Just As I Thought

My Microsoft Car

It’s funny — I just realized that this wacky bit of internet flotsam, the “If Microsoft Made Cars” gag — almost came true. The last joke in that document says “You’d have to press the “Start” button to turn the engine off.”
The original ads for the 2004 Toyota Prius had just that: a “Start” button. It then changed to “Engine Start Stop.” They must have read that joke, because shortly before the car was released, the button had changed to say “Power.”
I wonder what the button says in the Japanese model?
One more weird little thing — there’s a button for Park, with a “P” on it. For some reason, there was a little sticker over the P that put a white square around it. I can only assume that they did this so that stupid people would connect the P in a square with the P in a square on the odometer display. This might have worked, but the white square on the sticker rubbed off within a few weeks from my finger pressing the button, so I just peeled the sticker off.

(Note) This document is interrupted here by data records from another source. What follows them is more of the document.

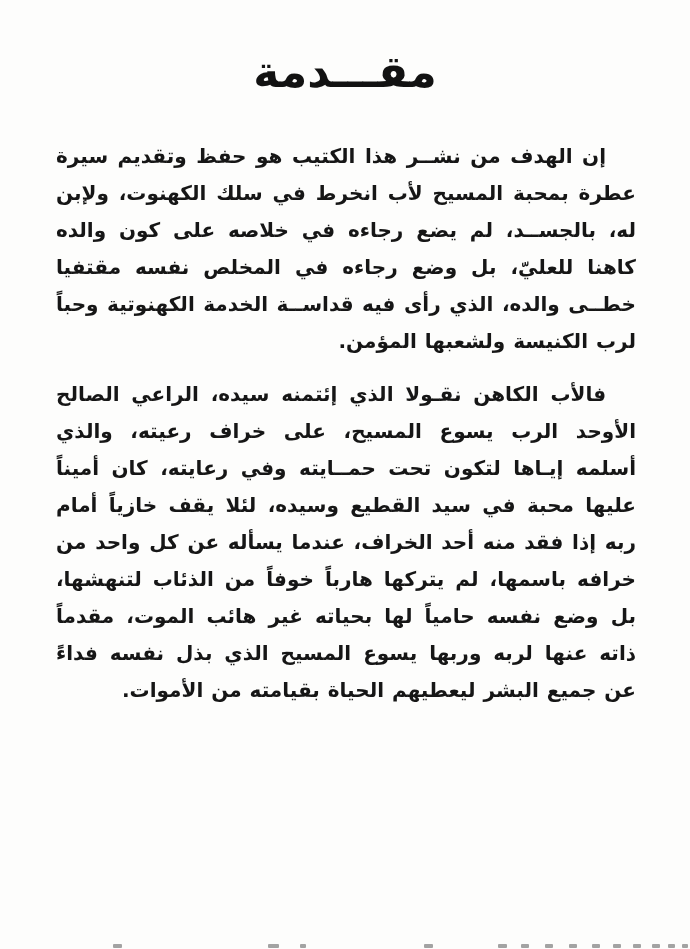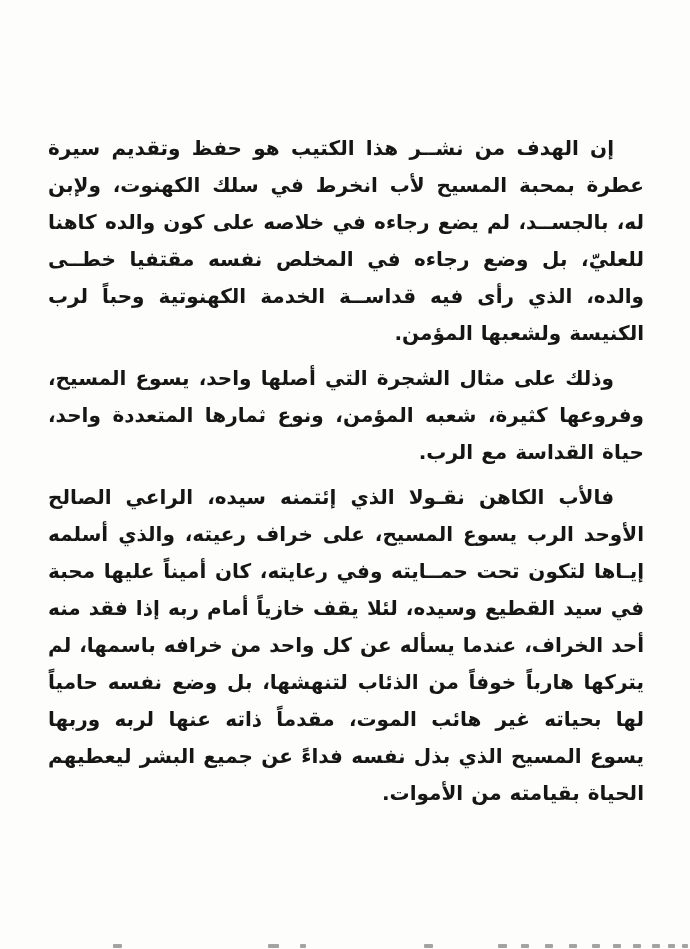--- a/index.html
+++ b/index.html
@@ -34,21 +34,21 @@
     right: 38px;
     left: 40px;
     text-align: justify;
     text-align-last: right;
     font-size: 20px;
     font-weight: 700;
     line-height: 37px;
     color: #161616;
   }
   .body p {
-    margin: 8px;
+    margin: 16px;
     padding: 0;
     text-indent: 30px; 
     word-spacing: 1px;
   }
   
   .edge-artifacts {
     position: absolute;
     bottom: 1px;
     left: 0;
     width: 100%;
@@ -62,24 +62,24 @@
     background: #5a5a5a;
     opacity: 0.55;
     border-radius: 1px;
   }
 </style>
 </head>
 <body>
 
 <div class="page">
 
+  <h1 class="title">مقـــدمة</h1>
 
   <div class="body">
     <p>إن الهدف من نشــر هذا الكتيب هو حفظ وتقديم سيرة عطرة بمحبة المسيح لأب انخرط في سلك الكهنوت، ولإبن له، بالجســد، لم يضع رجاءه في خلاصه على كون والده كاهنا للعليّ، بل وضع رجاءه في المخلص نفسه مقتفيا خطــى والده، الذي رأى فيه قداســة الخدمة الكهنوتية وحباً لرب الكنيسة ولشعبها المؤمن.</p>
-    <p>وذلك على مثال الشجرة التي أصلها واحد، يسوع المسيح، وفروعها كثيرة، شعبه المؤمن، ونوع ثمارها المتعددة واحد، حياة القداسة مع الرب.</p>
     <p>فالأب الكاهن نقـولا الذي إئتمنه سيده، الراعي الصالح الأوحد الرب يسوع المسيح، على خراف رعيته، والذي أسلمه إيـاها لتكون تحت حمــايته وفي رعايته، كان أميناً عليها محبة في سيد القطيع وسيده، لئلا يقف خازياً أمام ربه إذا فقد منه أحد الخراف، عندما يسأله عن كل واحد من خرافه باسمها، لم يتركها هارباً خوفاً من الذئاب لتنهشها، بل وضع نفسه حامياً لها بحياته غير هائب الموت، مقدماً ذاته عنها لربه وربها يسوع المسيح الذي بذل نفسه فداءً عن جميع البشر ليعطيهم الحياة بقيامته من الأموات.</p>
   </div>
 
   <div class="edge-artifacts">
     <i style="left:113px;width:9px"></i>
     <i style="left:268px;width:11px"></i>
     <i style="left:300px;width:6px"></i>
     <i style="left:424px;width:9px"></i>
     <i style="left:498px;width:9px"></i>
     <i style="left:521px;width:8px"></i>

While I’m sitting here typing about the Prius, I should take a moment to talk about some disappointments with it.
First, the mileage. The car is rated up to 60 in the city, but I have consistently averaged about 41-43mpg. That’s worse than my 2001 Prius, which achieves up to 46mpg. I’m chalking it up to the fact that the temperatures have been incredibly cold, which tends to lower the mileage on this car. I’ll report back when–and if–it gets warm again.
The second, and more annoying, problem is the gas gauge. The Prius dealer product reference guide states, and I quote,

Despite its larger size, the new 2004 Prius is one of the most fuel-efficient cars on the market — due to its sleek aerodynamic shape and amazing Hybrid Synergy Drive® powertrain. With an EPA-estimated combined city/highway average of 55 mpg and a tank size of about 12 gallons, Prius can travel well over 500 miles between fill-ups.

I may never know if this is true, because the gauge tends to have no connection to how much gas is actually in the tank. The gauge is presented as 10 bars. No matter what mileage I am currently getting, the first 5 bars last only about 30 miles each. By the time I’ve driven about 150 miles, the gauge indicates that I’ve used half a tank of gas. And I generally always fill up at half a tank, so this is clearly a problem. The thing is, when I filled the tank when it said half, it only took about 3-4 gallons. The gauge is obviously wrong.
So last week, I tried an experiment: I purposely drove and drove, not adding any gas until the car started beeping at me and asking me to “ADD FUEL.” I went 350 miles. The first 5 bars disappeared quickly, about every 30 miles. Bars 6 and 7 took a bit longer – about 50 miles – and then even longer for bars 8 and 9. Finally, about 350 miles in, the last bar began to flash and messages appeared on the screen to fill up. I’m not eager to drive around with the flashing and beeping, so I guess I’ll never know if that last, lonely bar would last another 150 miles, bringing me to that 500-mile-per-tank promise.
It only makes sense – if the car averages 41 mpg over 500 miles, that’s 12 gallons of gas. The 350 miles I went calculates out to 8.5 gallons. I know that the gas tank on this car features a bladder that keeps gas vapors to a minimum, and that bladder does contract somewhat in cold weather… but does it contract so much that the 12 gallon tank only holds 8.5? That’s a 3.5 gallon difference.
Regardless of how much the tank holds, the bizarre behavior of the gas gauge is annoying and somewhat dangerous — you never really know how much gas you actually have. Promoting the ability to go 500 miles without fueling up is tantamount to fraud. (On Toyota’s website, I calculated how much money I could save by driving the Prius. I used the MPG of my Prius to compare to Toyota’s marketing numbers. I could save $116 by trading in my Prius for a Prius.)
Strangely enough, I still love my car.